Gibt es heute überhaupt noch Faschisten? Abgesehen von Einzelfällen, denen es wohl mehr um eine rebellisch-provozierende Pose geht als um politische Inhalte, gibt es doch kaum noch jemanden, der sich selbst so bezeichnet oder es auch nur dulden würde, von anderen so bezeichnet zu werden. Faschismus ist zum Tabu und zum inhaltlich unscharfen, fast beliebig verwendbaren Schimpfwort geworden. Faschistisches Gedankengut ist damit leider keineswegs verschwunden. Allerdings sind seine historischen Vorläufer derart gründlich diskreditiert, daß es sich in der breiteren Öffentlichkeit nur noch ohne offene Bezugnahme auf die eigene Tradition artikulieren kann.

Faschistische Positionen werden heute hauptsächlich von Menschen vertreten, die jeden Faschismusvorwurf voller Entrüstung von sich weisen. Dabei handelt es sich durchaus nicht immer um taktische Tarnung. In der Mehrheit der Fälle scheint den Betroffenen der faschistische Charakter bestimmter Positionen tatsächlich nicht klar zu sein.

Gibt es also einen Faschismus ohne Faschisten, ohne Bekenntnis zum Faschismus? Kann jemand ein Faschist sein, auch wenn er selber davon überzeugt ist, es nicht zu sein?

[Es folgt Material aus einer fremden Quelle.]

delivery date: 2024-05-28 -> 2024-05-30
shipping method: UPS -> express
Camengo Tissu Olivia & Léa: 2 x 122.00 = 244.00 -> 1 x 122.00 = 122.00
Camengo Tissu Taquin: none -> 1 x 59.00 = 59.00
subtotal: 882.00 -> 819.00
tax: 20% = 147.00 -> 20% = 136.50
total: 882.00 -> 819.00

Wenn wir davon ausgehen, daß der Faschismusbegriff eine objektive Grundlage hat und nicht nur von der subjektiven Selbsteinschätzung abhängt, dann ist diese Frage zu bejahen.

Was ist Faschismus?

Faschismus ist keine geschlossene Ideologie. Es gab in der Geschichte verschiedene Faschismen, die sich ihrerseits aus der Bündelung unterschiedlicher, teilweise sogar gegensätzlicher Strömungen in Abhängigkeit von bestimmten historischen Bedingungen entwickelten. Es lässt sich allerdings so etwas wie ein gemeinsamer Kernbestand faschistischer Weltanschauungen ausmachen:

Ziel und Mittelpunkt faschistischer Bestrebungen ist immer ein reakionär-utopisches Vergemeinschaftungsmodell kleinbürgerlichen Zuschnitts in Gestalt der mythischen Überhöhung und Idealisierung eines als organisch-naturwüchsig und bei aller inneren Differenziertheit und Hierarchisierung wesensmässig homogen vorgestellten fiktiven Kollektivs: das „Volk“ und die „Volksgemeinschaft“.

Dieser mythische Volksbegriff impliziert eine doppelte identitätsbildende Feindbildbestimmung:

Zum einen die Abgrenzung nach außen, gegen andere „Völker“, die mit dem eigenen „Volk“ als nicht dazugehörige äußere Feinde in einem Konkurrenzkampf stehen.

(Diese Feinderklärung nach außen kann sich auch nach innen richten, nämlich gegen alle, die sich einer Beteiligung am Kampf ihres „Volkes“, z.B. aus politischen Gründen, entziehen: diese erscheinen nämlich automatisch als objektive Agenten des Feindes im Inneren, die bekämpft werden müssen).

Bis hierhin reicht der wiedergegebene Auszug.